Why in news?
A new RBI study has elaborated on India’s inertia to move towards investments in financial assets.
What are the findings?
- “Expert committee on household finances”, commissioned by the RBI had recently published its findings.
- It has discovered that Indian households across the spectrum avoid financial products and sit on unproductive physical assets due to cultural reasons.
- Indians have 95% of their wealth parked in physical assets (77% in property, 7% in durables and 11% in gold), with only 5% in financial products.
- It has also been established that this doesn’t materially change with affluence or age.
- Also, very few Indians are investing towards retirement, with 77% of the households failing to plan for pension.
- These findings call for a reboot in the current policy approach towards savings and investment products.

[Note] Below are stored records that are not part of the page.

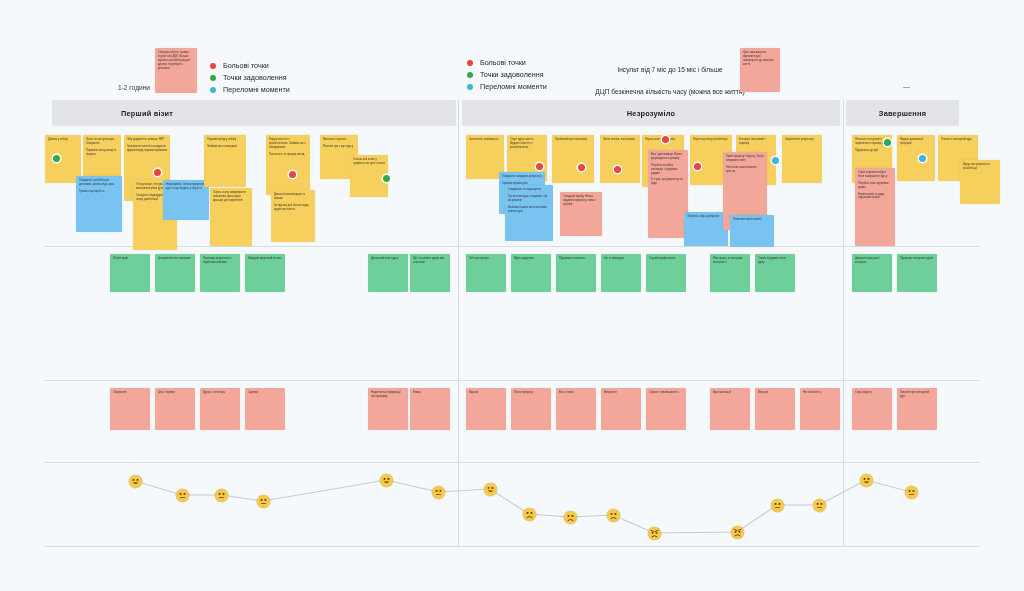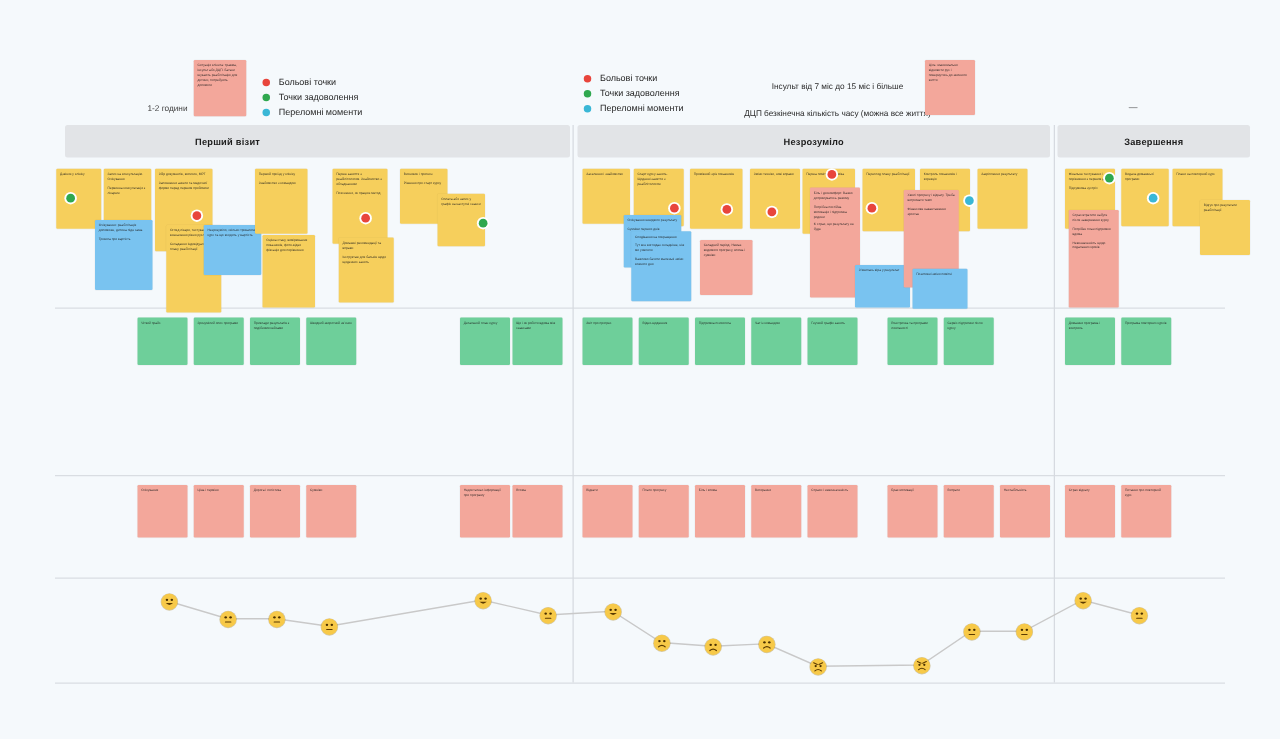--- a/index.html
+++ b/index.html
@@ -26,7 +26,7 @@
   .phase{position:absolute;height:26px;background:#e2e4e7;border-radius:2px;
          display:flex;align-items:center;}
   .phase span{font-size:7.4px;font-weight:bold;color:#1e1e1e;letter-spacing:.2px;}
-  .phase.left span{padding-left:69px;margin-left:35px;}
+  .phase.left span{padding-left:69px;}
   .phase.center{justify-content:center;}
 
   

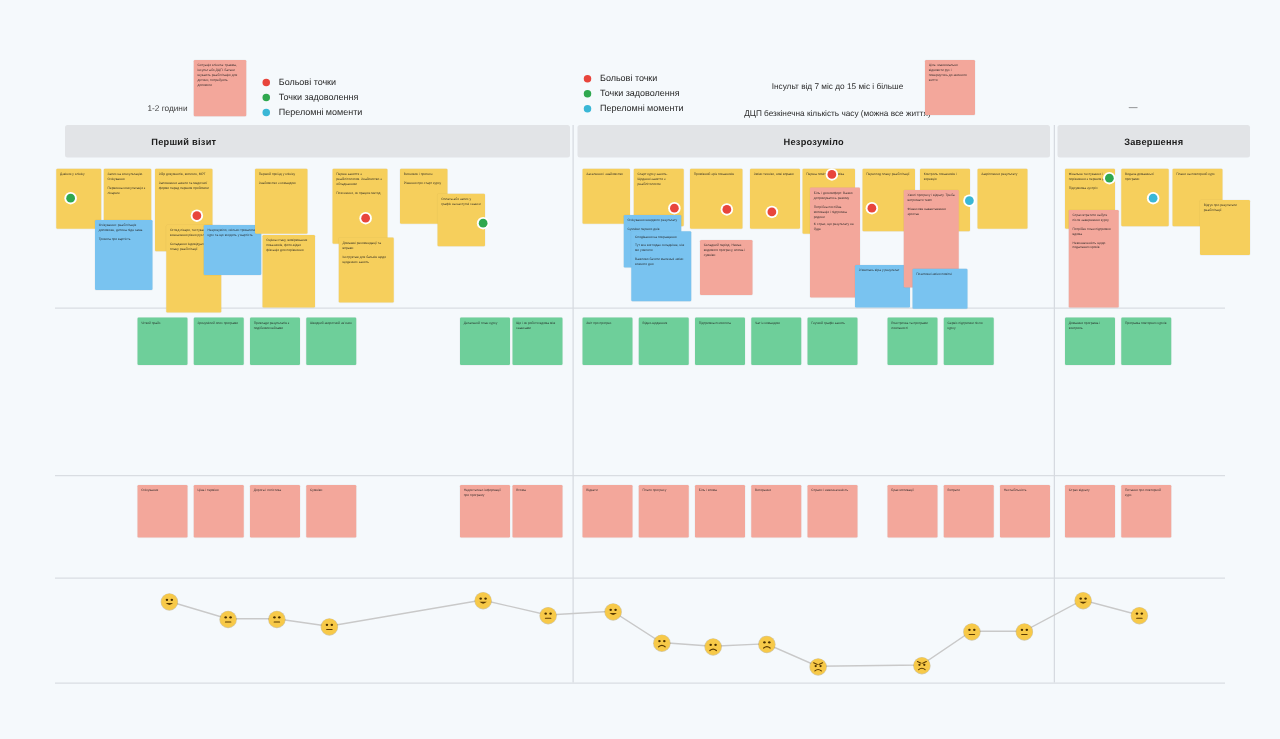--- a/index.html
+++ b/index.html
@@ -113,7 +113,7 @@
   <div class="phase center" style="left:462px;top:100px;width:378px;">
     <span>Незрозуміло</span>
   </div>
-  <div class="phase center" style="left:846px;top:100px;width:154px;">
+  <div class="phase center" style="left:846px;top:100px;width:113px;">
     <span>Завершення</span>
   </div>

What is the status of the current efforts in this regard?
- Even with vastly improved access to financial products under the PM Jan Dhan Yojana, Jeevan Jyoti Yojana and the Atal Pension Yojana, savers shy away from financial products.
- This is majorly due to the high transaction costs, unpredictable income streams of the majority and lack of trust.
- Hence, most households still lean on informal sources for emergency loans at high costs.
What are some solutions given by the report?
- Creation of a unified financial regulator
- Aadhaar-based unified eKYC for easy on-boarding to schemes
- Promotion of no-frills general insurance
- Easier terms for gold monetisation and reverse mortgage
- Use of technology for financial advice and
- Removal of tax breaks on property investments (to discourage physical investments)
What are the challenges?
- While these recommendations are sensible, their implementation is unlikely to prove easy.
- The idea of an umbrella financial regulator has been gathering dust as individual regulators have been reluctant to cede turf.
- A unified KYC and a common demat account across stocks, mutual funds and insurance has been hanging fire for many years now.
- Financial firms also seem quite content to cater to affluent, repeat customers, rather than tap the bottom of the pyramid.
- Poor internet connectivity and low digital literacy have proven impediments to going paperless.
How does the future look?
- As the working age population is projected to swell over the next decade, higher demand for both housing and gold is expected.
- Also, we are staring at a pension crisis with the elderly cohort touted to expand by 75% in the next 15 years.
- Identifying the problem is half the solution, and this report does just that.